Table 3: corporate cash flows 
Capital-spending project (£mn) 
 DateItemCash flow
01-Jul-22Cost-98 
22-Jul-22Cost-15 
22-Jan-23Net profit10 
22-Jul-23Net profit12 
22-Jan-24Net profit15 
22-Jul-24Net profit20 
22-Jan-25Net profit22 
22-Jul-25Net profit24 
22-Jan-26Net profit24 
22-Jul-26Net profit26 
  Internal rate of return10.53%
Source: Investors’ Chronicle 

If, in the circumstances of Table 3, a company wanted a wider margin of safety between its projected IRR and its cost of capital, then the best way would be minimise the upfront costs since these are deflated by time much less than profits that accrue several years hence. So a £10mn reduction (to £88mn) of the cost due on 1 July would raise the project’s return from 10.5 per cent to 14 per cent, assuming all else remained the same. In contrast, an extra £10mn profit on the £26mn projected for July 2026 only raises the return to 12.5 per cent. But by now, we shouldn’t be surprised by that – it is what time does to value.

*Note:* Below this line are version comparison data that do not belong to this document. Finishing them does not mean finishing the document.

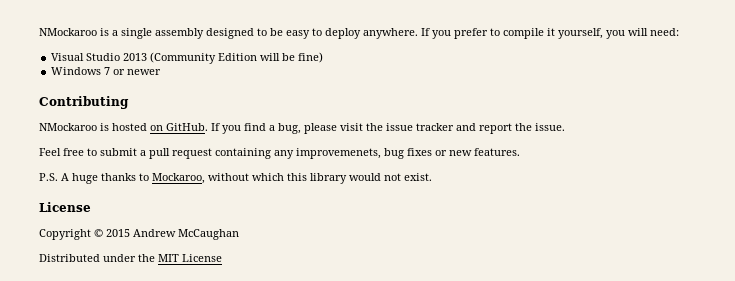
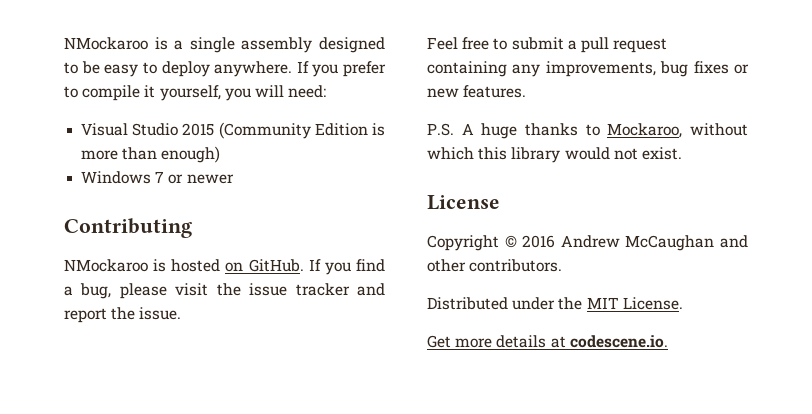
[123,53,148,61] 2013 -> [182,123,215,136] 2015
[260,52,324,63] will be fine) -> [372,123,385,136] [81,146,221,163] is more than enough)
[296,148,381,159] improvemenets, -> [545,61,656,77] improvements,
[106,229,130,237] 2015 -> [522,235,556,248] 2016
(239, 234) none -> [720,235,748,248] [427,259,563,272] and other contributors.
[182,254,222,262] License -> [622,297,683,310] [427,335,668,348] License. // Get more details at codescene.io.

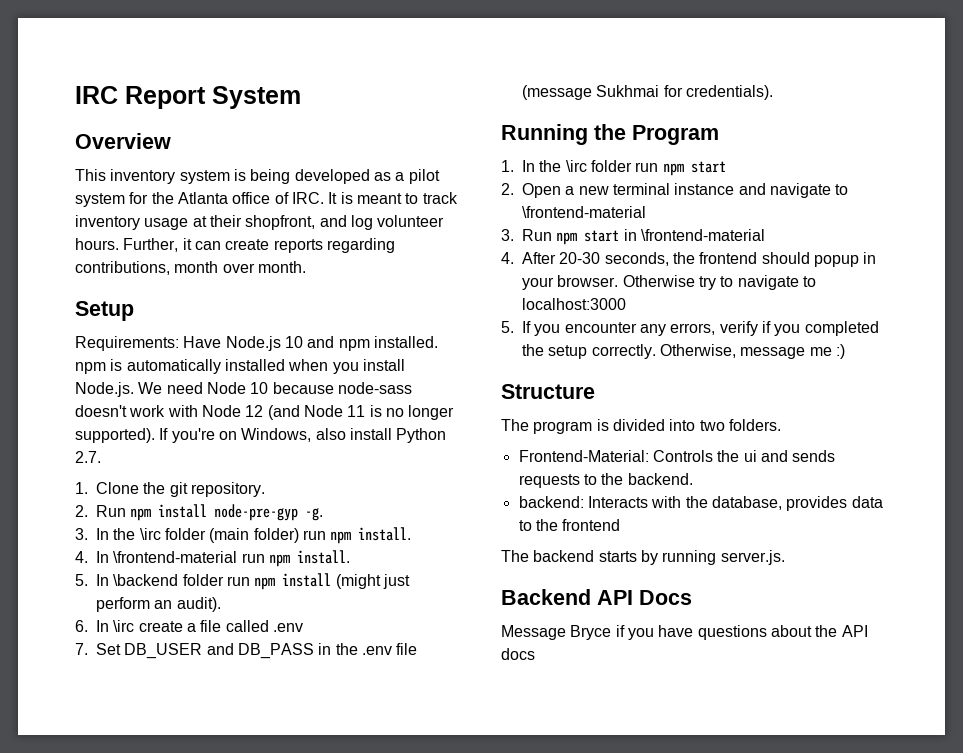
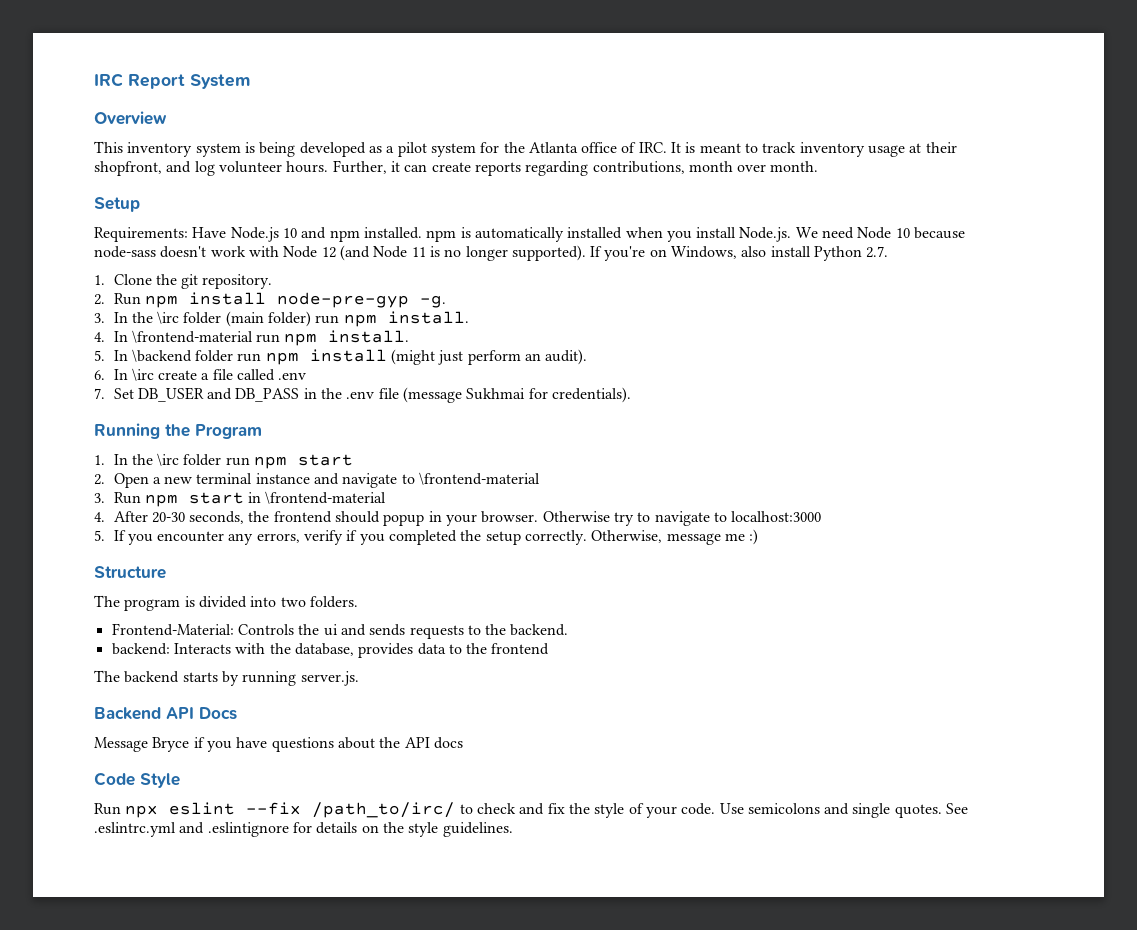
(535, 654) none -> [94,772,180,788] [94,802,969,818] [94,822,513,837] // Code Style // Run npx eslint --fix /path_to/irc/ to check and fix the style of your code. Use semicolons and single quotes. See .eslintrc.yml and .eslintignore for details on the style guidelines.

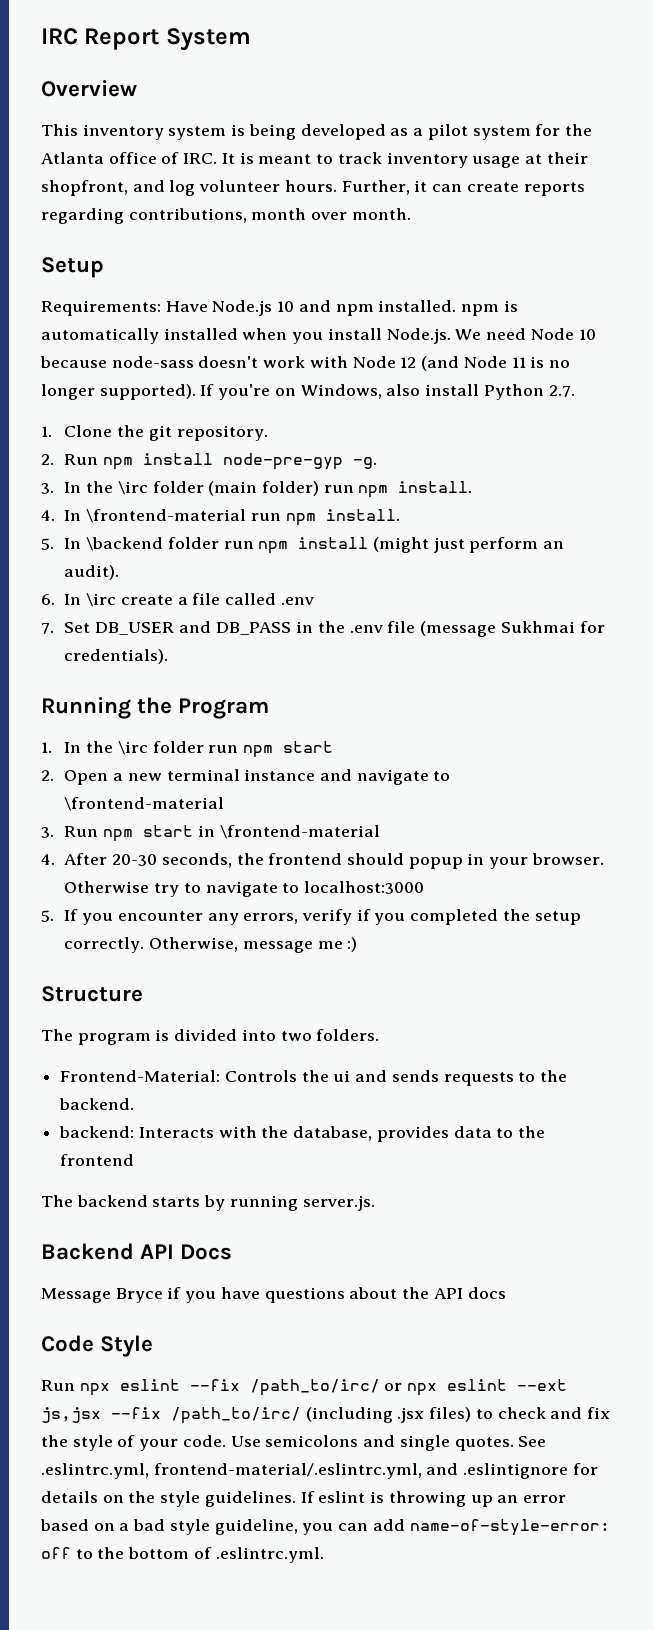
(456, 810) none -> [384,1379,568,1396] [41,1407,472,1424] or npx eslint --ext js,jsx --fix /path_to/irc/ (including .jsx files)
[94,822,176,837] .eslintrc.yml -> [41,1463,422,1479] .eslintrc.yml, frontend-material/.eslintrc.yml,
(513, 829) none -> [300,1491,566,1507] [40,1519,610,1536] [41,1547,324,1563] If eslint is throwing up an error based on a bad style guideline, you can add name-of-style-error: off to the bottom of .eslintrc.yml.

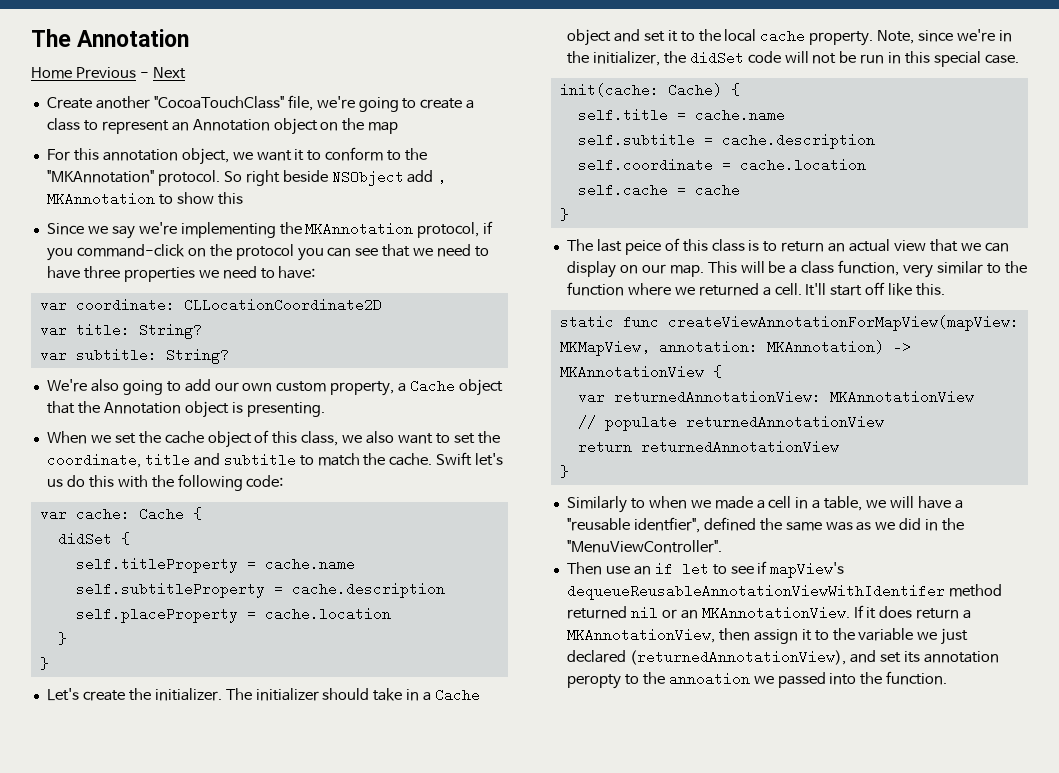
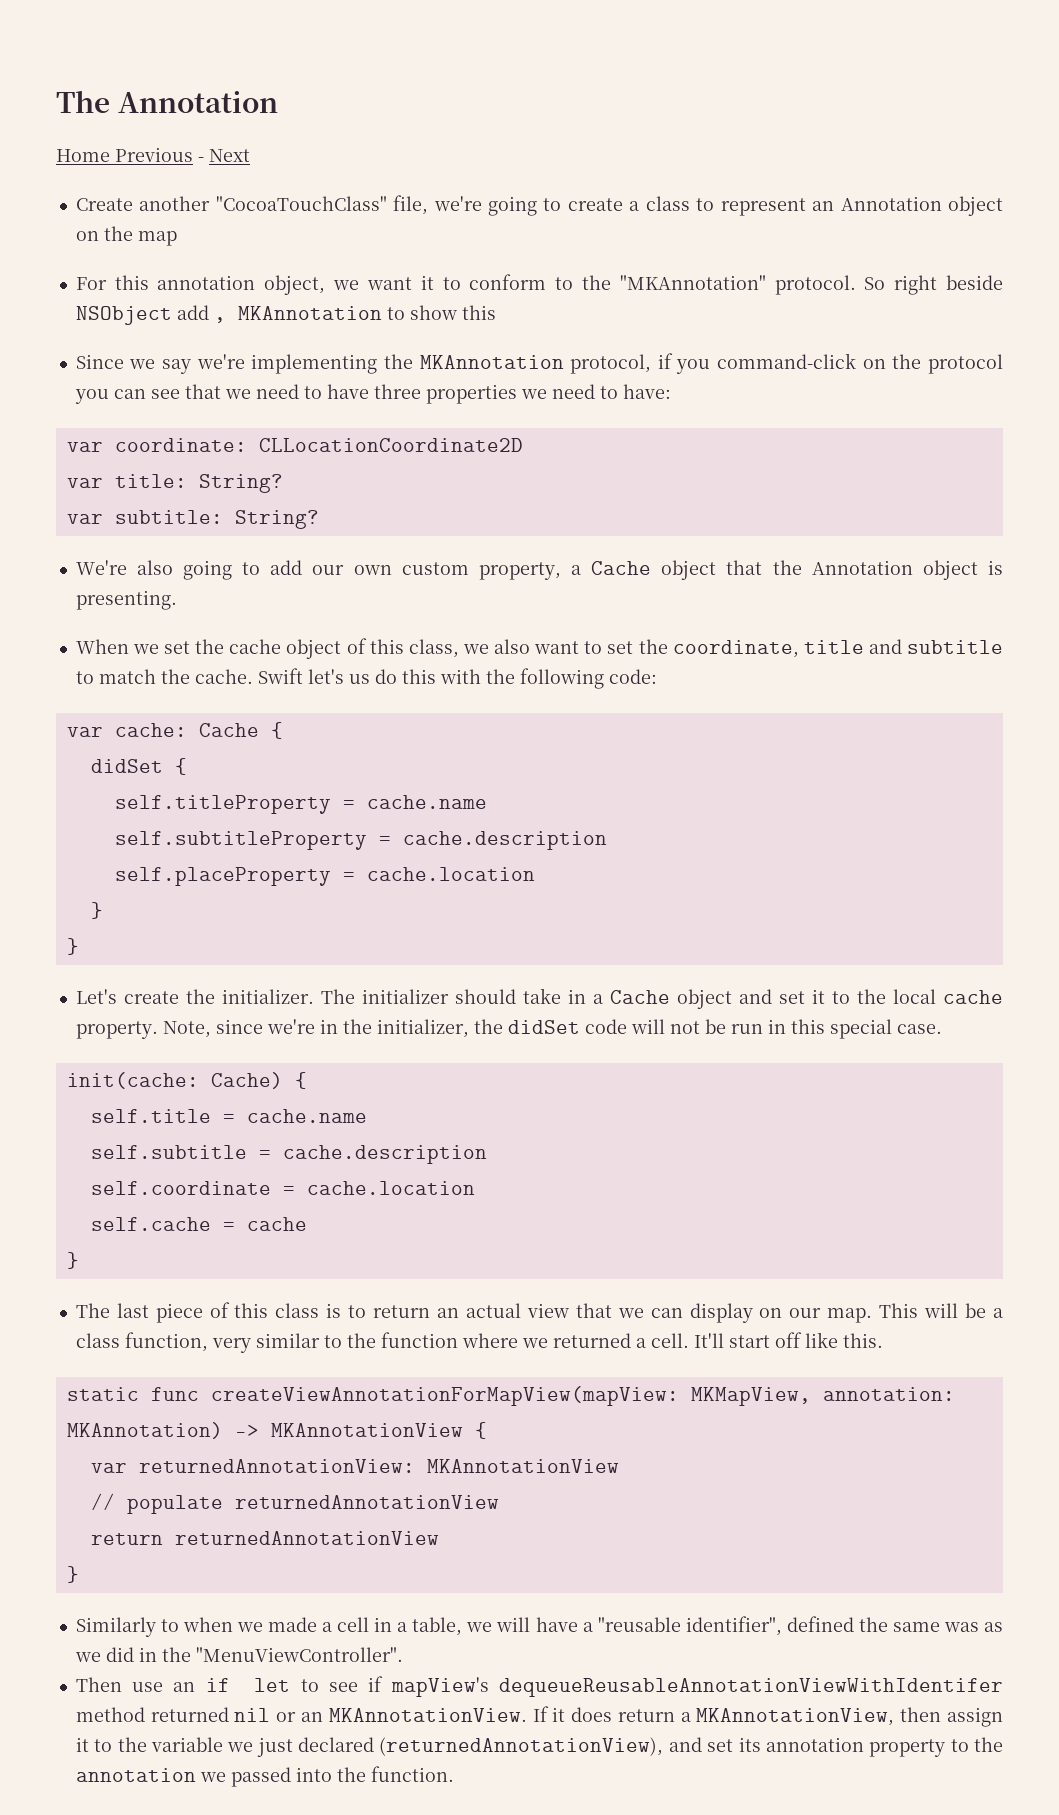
[624,240,661,255] peice -> [155,1303,203,1323] piece
[633,517,700,533] identfier", -> [685,1616,782,1636] identifier",
[566,672,750,689] peropty to the annoation -> [869,1737,1004,1757] [75,1768,196,1782] property to the annotation

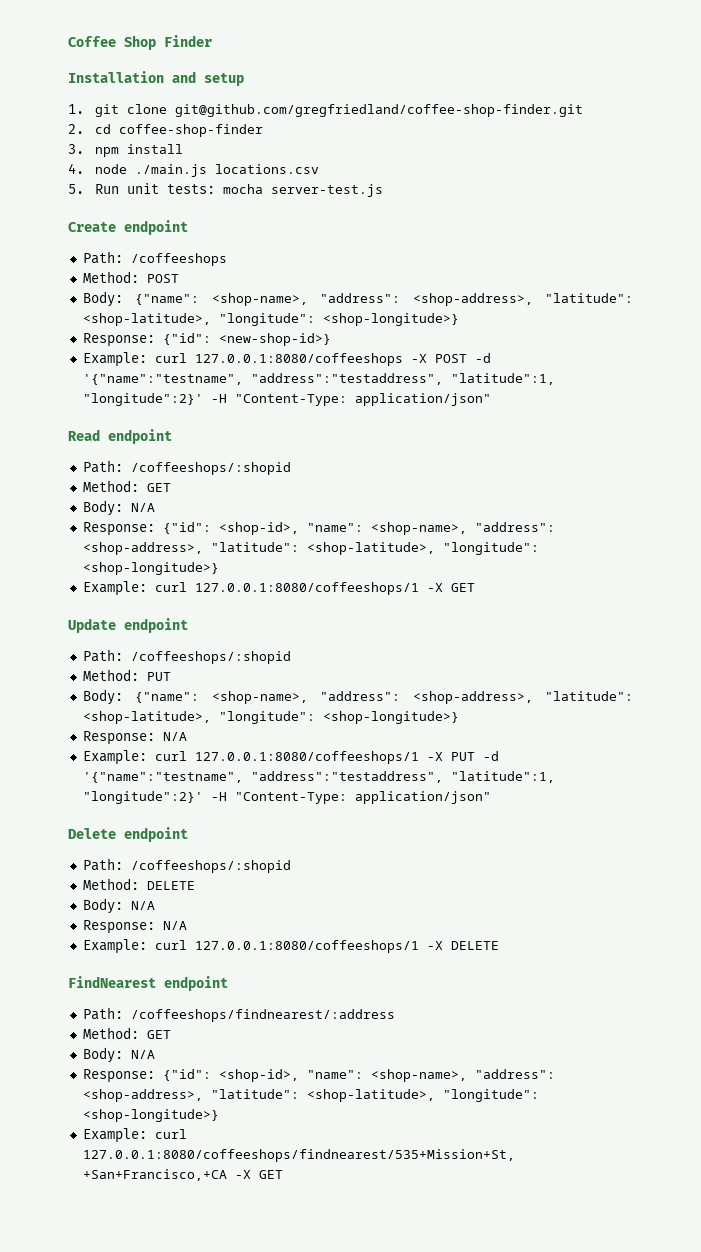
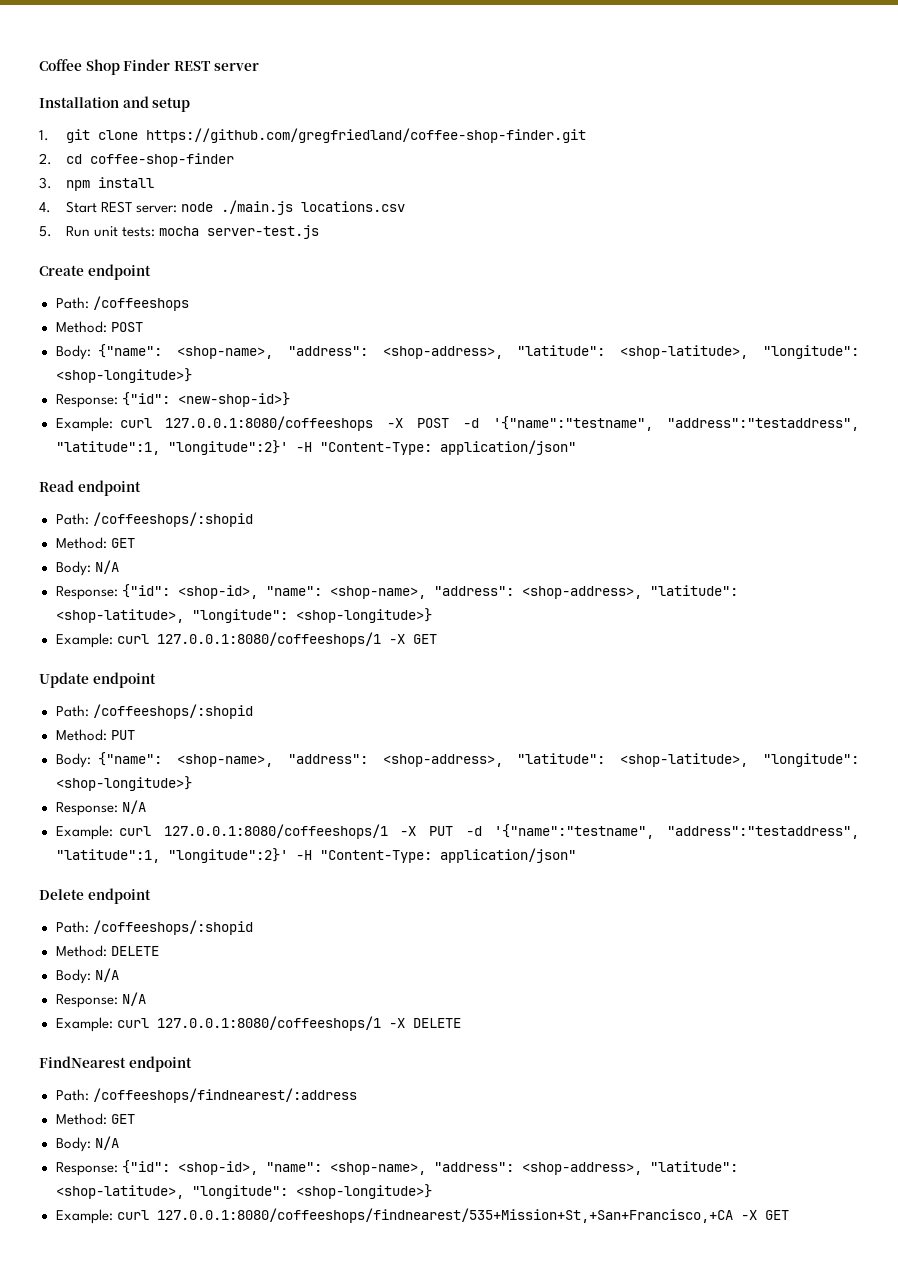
(212, 41) none -> [173,61,259,71] REST server
[174,104,583,117] git@github.com/gregfriedland/coffee-shop-finder.git -> [146,128,587,143] https://github.com/gregfriedland/coffee-shop-finder.git
(84, 168) none -> [66,201,178,213] Start REST server:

That said, to close on a slightly brighter note, at least when company bosses and equity investors peer into the future they have the consoling thought that growth will partly compensate for inflation’s effects.

Factoring growth into the little equations that summarise time value can be done in various ways, but simplest is the so-called Gordon Growth Model (see box). Arguably, the very simple maths of the formula gives an outsize importance to the gap between the interest rate (or opportunity cost) and the growth rate (in profits, dividends or whatever). With zero growth and an 11 per cent interest rate, a 200p dividend would be worth just £18. Factor in, say, 5 per cent growth in the dividend and value leaps to £33. That’s logical, albeit contrived.

Clearly, however, estimated values are very sensitive to the gap between the interest rate and the growth rate. If a factor comes along to widen that gap – either by raising the interest rate, cutting the growth rate or both – then the model’s value must fall. There is no choice. Today’s concern is that inflation is precisely that factor.